Forbes le pose sans détour dans son analyse publiée mi-juillet: selon le rapport relayé par le média, l'investissement dans la réduction de l'empreinte écologique — du packaging aux matériaux durables — est devenu un levier de rentabilité majeur. La Gen Z y est identifiée comme la génération la plus attentive à l'impact de ses achats. Cette mécanique, documentée sur le segment luxe, s'applique intégralement au marché français de l'objet publicitaire, où la tentation du « pas cher jetable » reste le défaut structurel du secteur.

Du matériau à l'usage: ce que change le rapport Forbes

L'argument central tient en une phrase de Sarah Davis, fondatrice de Fashionphile, citée dans le dossier Forbes: « l'article de luxe le plus durable est celui qui existe déjà ». Traduction en termes de goodies d'entreprise: un mug céramique cassé au troisième lavage, un stylo plastique jeté au bout de deux mois, un tote bag dont l'anse cède avant le premier salon — ce ne sont pas des objets promotionnels, ce sont des déchets financés par la marque émettrice. Le ratio durabilité/prix devient la seule métrique défendable.

Forbes insiste aussi sur la circularité. Fashionphile fonctionne sur un modèle de revente et rachat; Mulberry a restauré près de 10 000 pièces en 2025 dans son usine du Somerset via le programme Mulberry Exchange, selon les chiffres cités dans l'article. Matouk, fabricant de linge au Massachusetts, combine énergie solaire sur site, réemploi des chutes de textile et sourcing tracé. Pour l'objet publicitaire, l'équivalent opérationnel n'est pas la revente entre particuliers: c'est la fabrication avec ACV documentée, grammage matière annoncé et certification de filière vérifiable.

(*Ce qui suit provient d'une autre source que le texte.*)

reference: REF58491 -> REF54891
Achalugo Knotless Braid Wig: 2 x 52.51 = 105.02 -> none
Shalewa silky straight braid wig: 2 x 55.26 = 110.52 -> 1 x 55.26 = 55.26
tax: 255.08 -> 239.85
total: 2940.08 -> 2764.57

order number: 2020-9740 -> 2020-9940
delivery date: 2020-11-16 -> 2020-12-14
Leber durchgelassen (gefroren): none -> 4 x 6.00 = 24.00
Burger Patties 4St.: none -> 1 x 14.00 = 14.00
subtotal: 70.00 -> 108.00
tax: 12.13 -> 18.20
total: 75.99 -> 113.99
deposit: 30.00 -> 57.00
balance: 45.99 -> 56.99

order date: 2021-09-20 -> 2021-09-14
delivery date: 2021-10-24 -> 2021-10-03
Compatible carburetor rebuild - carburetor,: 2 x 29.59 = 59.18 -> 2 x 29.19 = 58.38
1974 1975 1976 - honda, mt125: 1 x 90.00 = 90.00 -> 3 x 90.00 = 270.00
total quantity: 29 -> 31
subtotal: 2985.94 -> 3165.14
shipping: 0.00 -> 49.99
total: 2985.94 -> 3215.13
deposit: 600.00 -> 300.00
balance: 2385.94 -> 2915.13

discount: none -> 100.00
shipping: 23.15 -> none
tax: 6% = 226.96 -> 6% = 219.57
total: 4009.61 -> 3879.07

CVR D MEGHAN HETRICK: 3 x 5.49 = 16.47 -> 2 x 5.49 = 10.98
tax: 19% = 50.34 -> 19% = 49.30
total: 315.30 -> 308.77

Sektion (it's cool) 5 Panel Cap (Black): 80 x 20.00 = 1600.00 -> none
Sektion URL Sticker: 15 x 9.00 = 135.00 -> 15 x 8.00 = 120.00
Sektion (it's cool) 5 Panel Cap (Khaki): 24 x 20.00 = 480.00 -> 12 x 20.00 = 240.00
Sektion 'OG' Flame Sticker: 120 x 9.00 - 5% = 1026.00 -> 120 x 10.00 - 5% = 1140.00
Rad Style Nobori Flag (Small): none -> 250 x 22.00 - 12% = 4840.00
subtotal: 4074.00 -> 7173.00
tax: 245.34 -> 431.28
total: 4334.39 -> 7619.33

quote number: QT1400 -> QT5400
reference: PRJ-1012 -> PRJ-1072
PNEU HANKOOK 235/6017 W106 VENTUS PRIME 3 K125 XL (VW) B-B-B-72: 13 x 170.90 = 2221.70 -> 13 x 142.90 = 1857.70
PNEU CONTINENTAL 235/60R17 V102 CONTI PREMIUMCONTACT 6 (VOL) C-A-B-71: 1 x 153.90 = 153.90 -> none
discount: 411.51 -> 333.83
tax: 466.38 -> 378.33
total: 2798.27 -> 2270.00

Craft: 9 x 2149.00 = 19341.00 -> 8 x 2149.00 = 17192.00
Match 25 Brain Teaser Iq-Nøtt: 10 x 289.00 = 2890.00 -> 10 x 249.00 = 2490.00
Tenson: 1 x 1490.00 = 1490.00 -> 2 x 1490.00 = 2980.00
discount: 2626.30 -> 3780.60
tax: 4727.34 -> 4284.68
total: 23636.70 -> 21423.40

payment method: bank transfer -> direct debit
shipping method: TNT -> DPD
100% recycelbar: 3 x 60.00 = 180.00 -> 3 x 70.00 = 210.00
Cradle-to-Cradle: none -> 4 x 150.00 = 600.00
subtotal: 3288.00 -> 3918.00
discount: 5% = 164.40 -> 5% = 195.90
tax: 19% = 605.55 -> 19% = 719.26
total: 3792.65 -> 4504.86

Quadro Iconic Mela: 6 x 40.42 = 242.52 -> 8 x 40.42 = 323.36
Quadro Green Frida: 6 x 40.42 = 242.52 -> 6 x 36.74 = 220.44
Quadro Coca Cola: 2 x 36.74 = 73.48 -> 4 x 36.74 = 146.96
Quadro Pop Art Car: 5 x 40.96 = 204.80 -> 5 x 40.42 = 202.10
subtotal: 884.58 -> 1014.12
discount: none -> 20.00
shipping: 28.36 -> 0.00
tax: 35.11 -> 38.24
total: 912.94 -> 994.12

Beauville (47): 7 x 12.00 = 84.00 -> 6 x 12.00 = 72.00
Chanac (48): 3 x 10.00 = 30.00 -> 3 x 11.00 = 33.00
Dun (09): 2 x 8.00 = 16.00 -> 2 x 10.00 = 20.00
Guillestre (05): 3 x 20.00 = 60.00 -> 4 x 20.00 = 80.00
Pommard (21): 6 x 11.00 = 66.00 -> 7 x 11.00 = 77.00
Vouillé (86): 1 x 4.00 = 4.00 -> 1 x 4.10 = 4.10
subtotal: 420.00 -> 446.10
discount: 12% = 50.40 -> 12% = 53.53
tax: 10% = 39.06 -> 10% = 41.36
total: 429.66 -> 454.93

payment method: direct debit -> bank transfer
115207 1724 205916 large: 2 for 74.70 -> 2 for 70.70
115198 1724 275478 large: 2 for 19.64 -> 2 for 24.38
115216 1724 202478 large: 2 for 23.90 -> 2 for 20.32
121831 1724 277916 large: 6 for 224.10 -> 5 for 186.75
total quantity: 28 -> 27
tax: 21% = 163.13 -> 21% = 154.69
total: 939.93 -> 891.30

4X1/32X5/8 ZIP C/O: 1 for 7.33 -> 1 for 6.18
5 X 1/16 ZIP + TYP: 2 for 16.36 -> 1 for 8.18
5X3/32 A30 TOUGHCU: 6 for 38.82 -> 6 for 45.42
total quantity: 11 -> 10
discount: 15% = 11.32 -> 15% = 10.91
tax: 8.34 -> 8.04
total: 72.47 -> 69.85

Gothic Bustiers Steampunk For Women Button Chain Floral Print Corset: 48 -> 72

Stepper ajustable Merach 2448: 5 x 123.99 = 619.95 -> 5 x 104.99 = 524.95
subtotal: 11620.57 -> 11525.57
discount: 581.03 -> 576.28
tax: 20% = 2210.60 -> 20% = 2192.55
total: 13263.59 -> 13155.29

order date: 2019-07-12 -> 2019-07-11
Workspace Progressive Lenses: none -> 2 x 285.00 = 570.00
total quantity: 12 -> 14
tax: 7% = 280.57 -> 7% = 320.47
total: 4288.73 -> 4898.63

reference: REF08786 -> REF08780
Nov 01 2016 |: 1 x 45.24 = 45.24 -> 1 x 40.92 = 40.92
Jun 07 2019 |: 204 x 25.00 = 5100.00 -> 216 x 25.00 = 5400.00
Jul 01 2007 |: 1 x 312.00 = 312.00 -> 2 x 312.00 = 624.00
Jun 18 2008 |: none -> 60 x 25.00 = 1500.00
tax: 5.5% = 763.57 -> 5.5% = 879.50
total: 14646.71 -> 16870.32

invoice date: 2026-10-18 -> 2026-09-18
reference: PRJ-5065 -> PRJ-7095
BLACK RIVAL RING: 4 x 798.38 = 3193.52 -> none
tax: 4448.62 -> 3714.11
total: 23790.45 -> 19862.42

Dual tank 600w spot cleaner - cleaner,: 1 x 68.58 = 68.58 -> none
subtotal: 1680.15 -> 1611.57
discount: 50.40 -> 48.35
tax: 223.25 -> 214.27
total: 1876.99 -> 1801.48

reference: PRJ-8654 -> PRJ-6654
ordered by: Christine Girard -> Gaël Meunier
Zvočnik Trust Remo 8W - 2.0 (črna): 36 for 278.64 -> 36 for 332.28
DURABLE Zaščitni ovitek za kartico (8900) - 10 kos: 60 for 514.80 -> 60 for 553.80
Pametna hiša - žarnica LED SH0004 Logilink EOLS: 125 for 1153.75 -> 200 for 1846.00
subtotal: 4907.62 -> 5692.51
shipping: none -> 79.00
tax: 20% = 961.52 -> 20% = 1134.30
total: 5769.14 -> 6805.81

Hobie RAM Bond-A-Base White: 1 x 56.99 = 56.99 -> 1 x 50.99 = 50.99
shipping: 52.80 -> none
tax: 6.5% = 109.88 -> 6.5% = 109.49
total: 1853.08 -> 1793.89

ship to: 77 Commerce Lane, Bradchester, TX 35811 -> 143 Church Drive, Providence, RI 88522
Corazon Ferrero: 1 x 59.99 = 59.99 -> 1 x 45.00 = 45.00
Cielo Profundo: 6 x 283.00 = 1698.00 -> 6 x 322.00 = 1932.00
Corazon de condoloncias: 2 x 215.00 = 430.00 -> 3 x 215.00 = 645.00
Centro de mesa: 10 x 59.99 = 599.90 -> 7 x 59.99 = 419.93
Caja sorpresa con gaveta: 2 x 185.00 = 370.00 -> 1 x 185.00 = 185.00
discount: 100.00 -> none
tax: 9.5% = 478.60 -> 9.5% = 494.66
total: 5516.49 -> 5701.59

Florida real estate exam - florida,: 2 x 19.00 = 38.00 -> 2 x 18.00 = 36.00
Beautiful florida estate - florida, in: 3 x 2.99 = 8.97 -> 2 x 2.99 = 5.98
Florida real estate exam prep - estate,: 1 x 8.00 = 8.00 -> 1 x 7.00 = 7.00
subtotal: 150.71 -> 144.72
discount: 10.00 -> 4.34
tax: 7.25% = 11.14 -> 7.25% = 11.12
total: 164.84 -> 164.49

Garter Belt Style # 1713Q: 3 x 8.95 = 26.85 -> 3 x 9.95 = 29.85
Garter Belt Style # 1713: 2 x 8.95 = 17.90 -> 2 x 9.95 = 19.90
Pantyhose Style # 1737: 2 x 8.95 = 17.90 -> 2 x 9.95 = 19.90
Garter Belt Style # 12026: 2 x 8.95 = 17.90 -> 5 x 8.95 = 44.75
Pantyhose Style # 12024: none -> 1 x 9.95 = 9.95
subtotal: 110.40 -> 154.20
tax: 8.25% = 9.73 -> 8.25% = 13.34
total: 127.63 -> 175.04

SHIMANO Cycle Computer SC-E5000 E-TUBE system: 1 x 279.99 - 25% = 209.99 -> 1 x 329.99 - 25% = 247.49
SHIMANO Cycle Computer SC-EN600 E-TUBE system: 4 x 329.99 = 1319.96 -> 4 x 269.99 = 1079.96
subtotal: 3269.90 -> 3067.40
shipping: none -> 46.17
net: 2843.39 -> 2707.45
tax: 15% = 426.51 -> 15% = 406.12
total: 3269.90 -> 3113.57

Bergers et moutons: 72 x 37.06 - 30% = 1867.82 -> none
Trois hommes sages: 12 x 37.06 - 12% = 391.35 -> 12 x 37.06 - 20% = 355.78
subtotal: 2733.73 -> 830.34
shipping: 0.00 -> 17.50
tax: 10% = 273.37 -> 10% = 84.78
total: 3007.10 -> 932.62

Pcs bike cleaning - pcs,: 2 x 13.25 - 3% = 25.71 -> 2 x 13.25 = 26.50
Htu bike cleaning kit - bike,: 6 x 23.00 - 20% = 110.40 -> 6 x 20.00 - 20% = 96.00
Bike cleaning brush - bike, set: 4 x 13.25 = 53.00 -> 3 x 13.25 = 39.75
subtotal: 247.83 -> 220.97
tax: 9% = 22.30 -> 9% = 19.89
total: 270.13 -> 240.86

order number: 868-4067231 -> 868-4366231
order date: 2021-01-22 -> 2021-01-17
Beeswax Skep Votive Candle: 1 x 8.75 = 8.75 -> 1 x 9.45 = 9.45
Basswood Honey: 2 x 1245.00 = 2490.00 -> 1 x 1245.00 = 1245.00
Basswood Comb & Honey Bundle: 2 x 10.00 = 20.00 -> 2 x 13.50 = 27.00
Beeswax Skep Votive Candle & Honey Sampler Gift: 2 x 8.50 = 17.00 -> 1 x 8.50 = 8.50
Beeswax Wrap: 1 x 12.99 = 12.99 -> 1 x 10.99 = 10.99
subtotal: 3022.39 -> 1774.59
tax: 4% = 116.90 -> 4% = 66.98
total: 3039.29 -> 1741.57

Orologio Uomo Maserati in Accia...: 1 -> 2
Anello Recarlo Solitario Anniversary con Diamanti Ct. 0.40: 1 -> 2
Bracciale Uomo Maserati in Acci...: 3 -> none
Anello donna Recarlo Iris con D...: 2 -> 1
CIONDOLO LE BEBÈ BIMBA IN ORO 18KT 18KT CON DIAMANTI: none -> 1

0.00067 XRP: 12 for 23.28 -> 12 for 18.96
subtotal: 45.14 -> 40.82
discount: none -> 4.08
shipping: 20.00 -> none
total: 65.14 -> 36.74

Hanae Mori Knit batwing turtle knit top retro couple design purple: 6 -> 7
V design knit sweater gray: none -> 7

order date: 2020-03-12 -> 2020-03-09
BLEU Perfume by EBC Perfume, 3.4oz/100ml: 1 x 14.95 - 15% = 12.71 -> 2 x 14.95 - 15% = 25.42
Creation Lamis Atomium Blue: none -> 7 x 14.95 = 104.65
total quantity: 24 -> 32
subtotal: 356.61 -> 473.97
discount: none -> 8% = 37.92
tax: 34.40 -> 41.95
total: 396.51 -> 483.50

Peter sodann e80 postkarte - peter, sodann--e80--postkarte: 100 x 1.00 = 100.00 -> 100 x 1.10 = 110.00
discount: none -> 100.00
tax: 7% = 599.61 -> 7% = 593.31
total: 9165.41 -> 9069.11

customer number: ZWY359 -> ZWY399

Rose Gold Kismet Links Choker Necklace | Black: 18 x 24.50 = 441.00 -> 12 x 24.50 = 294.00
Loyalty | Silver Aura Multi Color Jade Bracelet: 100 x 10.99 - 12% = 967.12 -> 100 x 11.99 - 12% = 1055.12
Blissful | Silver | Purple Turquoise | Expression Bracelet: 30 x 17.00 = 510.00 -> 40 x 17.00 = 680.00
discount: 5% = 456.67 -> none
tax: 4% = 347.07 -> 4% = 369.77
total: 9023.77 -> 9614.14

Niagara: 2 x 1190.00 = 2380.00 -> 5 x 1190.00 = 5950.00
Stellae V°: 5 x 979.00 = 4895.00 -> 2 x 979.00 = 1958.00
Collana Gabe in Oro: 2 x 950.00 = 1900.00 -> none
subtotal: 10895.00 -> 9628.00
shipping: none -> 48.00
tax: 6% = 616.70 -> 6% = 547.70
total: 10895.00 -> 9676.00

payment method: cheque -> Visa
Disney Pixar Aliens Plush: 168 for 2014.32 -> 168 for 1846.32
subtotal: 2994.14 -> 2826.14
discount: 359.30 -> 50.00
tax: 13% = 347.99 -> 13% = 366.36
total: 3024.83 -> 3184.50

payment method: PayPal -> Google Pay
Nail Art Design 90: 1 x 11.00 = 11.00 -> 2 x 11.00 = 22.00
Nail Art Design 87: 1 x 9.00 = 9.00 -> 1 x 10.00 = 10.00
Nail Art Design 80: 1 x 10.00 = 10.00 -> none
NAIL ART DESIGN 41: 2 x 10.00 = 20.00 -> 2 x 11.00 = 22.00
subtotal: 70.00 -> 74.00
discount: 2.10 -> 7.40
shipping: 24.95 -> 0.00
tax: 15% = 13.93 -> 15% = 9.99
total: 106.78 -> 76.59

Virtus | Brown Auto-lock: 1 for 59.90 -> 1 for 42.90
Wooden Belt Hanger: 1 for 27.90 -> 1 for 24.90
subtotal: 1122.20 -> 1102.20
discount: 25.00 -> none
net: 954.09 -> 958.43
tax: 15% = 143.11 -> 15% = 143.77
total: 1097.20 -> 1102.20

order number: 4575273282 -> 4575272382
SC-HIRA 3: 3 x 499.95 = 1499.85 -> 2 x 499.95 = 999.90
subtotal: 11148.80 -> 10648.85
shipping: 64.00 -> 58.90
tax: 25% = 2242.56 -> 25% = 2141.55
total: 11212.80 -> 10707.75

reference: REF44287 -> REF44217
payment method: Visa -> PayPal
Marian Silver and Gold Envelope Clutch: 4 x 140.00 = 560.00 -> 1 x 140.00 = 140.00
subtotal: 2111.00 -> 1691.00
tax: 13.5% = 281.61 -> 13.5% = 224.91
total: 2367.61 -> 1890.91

Le terrain français: 7 000 commandes et un nouvel entrant

Gift Campaign publie son rapport 2026 fondé sur 7 000 commandes réelles d'objets publicitaires passées par des entreprises et administrations françaises. Le corpus, présenté par Gift Campaign, confirme l'orientation: la traçabilité des matériaux devient un critère d'achat à parité avec le prix unitaire. En parallèle, selon L'Annuaire des Entreprises, l'immatriculation de THE GOOD GOODIES à Paris — grossiste spécialisé — densifie l'offre nationale sur le segment durable.

Pour un acheteur de la métropole bordelaise, trois vérifications s'imposent avant signature de bon de commande:

  • Lieu de fabrication réel, pas seulement l'adresse du siège du fournisseur.
  • Composition matière et grammage annoncés, avec certification tierce sur la filière.
  • Ratio durabilité/prix strict: un objet qui finit au rebut après quelques usages coûte plus cher à la marque — en image comme en budget — qu'un objet légèrement plus onéreux à l'achat mais conçu pour traverser plusieurs campagnes.

Ce qu'il reste à surveiller

La pression réglementaire européenne sur les allégations environnementales et l'ACV va resserrer l'étau sur les fournisseurs incapables de documenter leur chaîne. Pour les directions achat de la métropole, le filtre immédiat: refuser tout devis qui ne mentionne ni le lieu de fabrication, ni la composition matière précise, ni une certification tierce. L'écart entre les discours marketing et la réalité industrielle reste, comme le rappelle Forbes, l'angle mort principal du secteur. Aucune communication par l'objet ne peut s'en exonérer.